Buddy, I just can't believe that you aren't my little baby anymore. You're a toddler now. Every day you do something new or say something different and grow up a little more. I try to remember the little things: the way you stand on your tiptoes to look out the window, the way you scream in delight when you see the cats, the way the light hits your face when you sit in front of the patio door in the morning, the way your smile takes over your whole face when Daddy opens the door when he gets home from work. Those are the moments that make up a childhood. Sure, everyone remembers first steps and first words, but I want to remember how you lean in and get very quiet when you want to give me a kiss.

This last year has been such an amazing experience. I try to put it into words, but I really can't do it justice. It's nothing like I thought it would be. It's easier, it's harder. It's faster, it's slower. You are nothing like I thought you'd be. You are so much fun. You love to love to laugh. You love to learn. You love to move.

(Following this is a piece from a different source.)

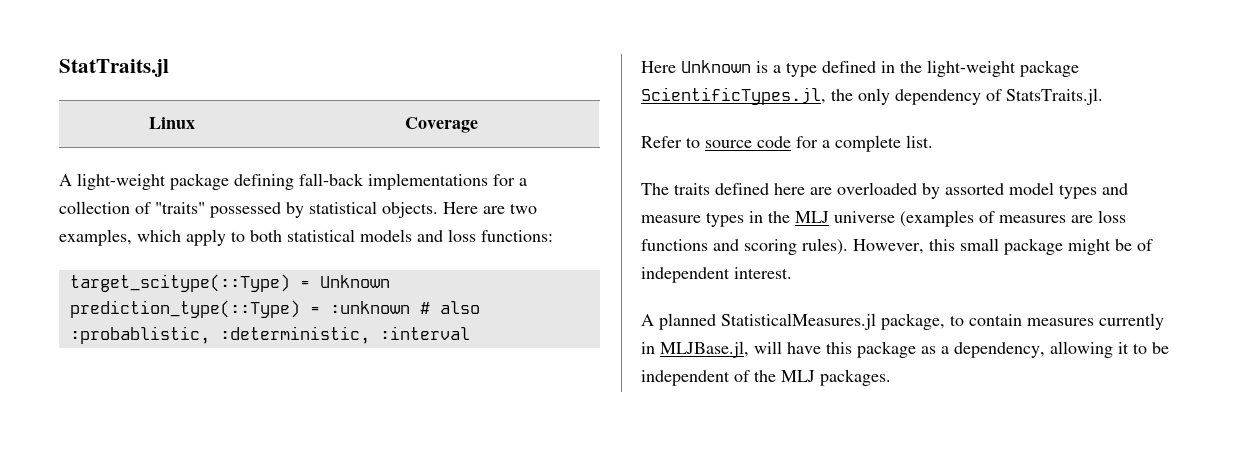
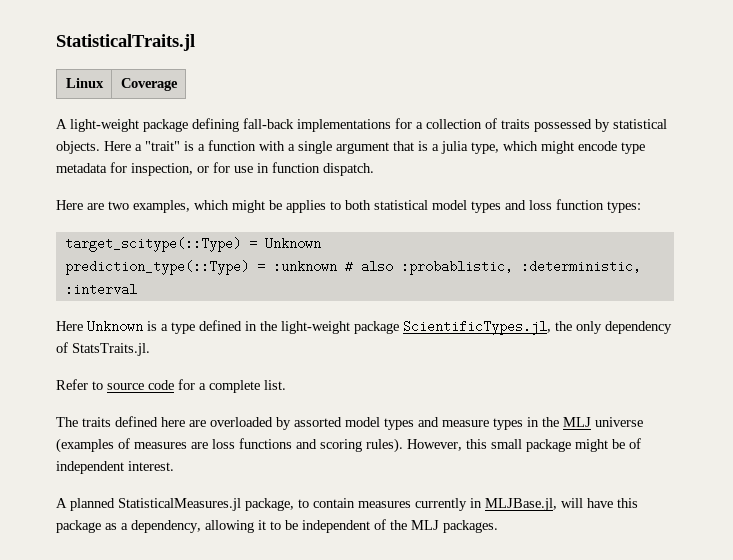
[59,59,169,77] StatTraits.jl -> [56,34,195,51] StatisticalTraits.jl
[155,202,205,214] "traits" -> [501,119,530,129] traits
[483,203,537,214] [59,229,553,246] are two examples, which apply to both statistical models and loss functions: -> [135,140,645,154] [56,162,374,176] [56,199,641,213] a "trait" is a function with a single argument that is a julia type, which might encode type metadata for inspection, or for use in function dispatch. // Here are two examples, which might be applies to both statistical model types and loss function types:

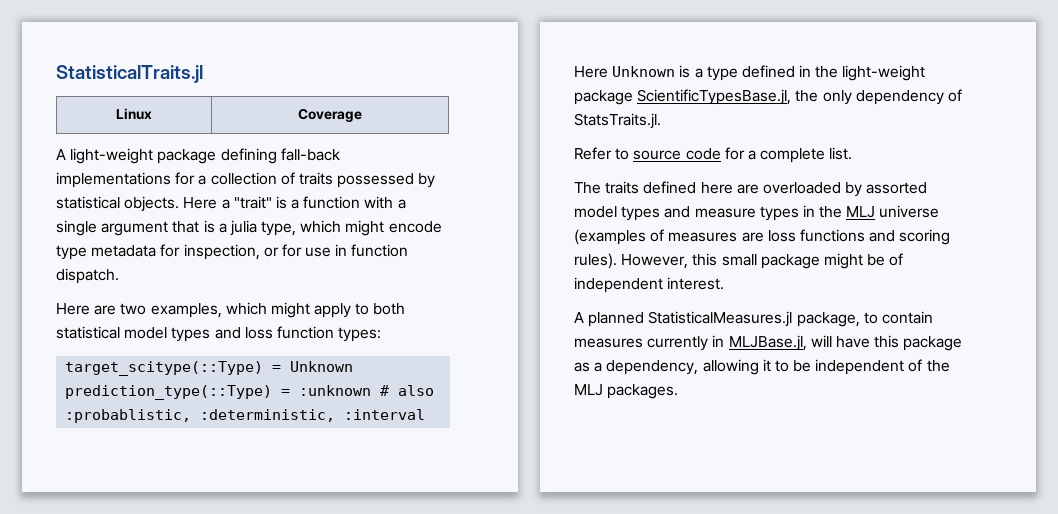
[269,200,326,213] be applies -> [314,303,352,318] apply
[403,320,551,335] ScientificTypes.jl, -> [637,89,792,105] ScientificTypesBase.jl,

I see so much of myself in you. And I see so much of your Daddy, too. But I don't want to project on you. I want you to be your own person, to see the world in your own way, to make your own fun and experience your own joys and triumphs.

You Daddy and I want you to know how much we love you. How much more we love each other because you are in our lives. How we look forward to not only your second year, but your 102nd year. You are the light of our lives. We are blessed to have you and thankful to experience the world through your eyes each day.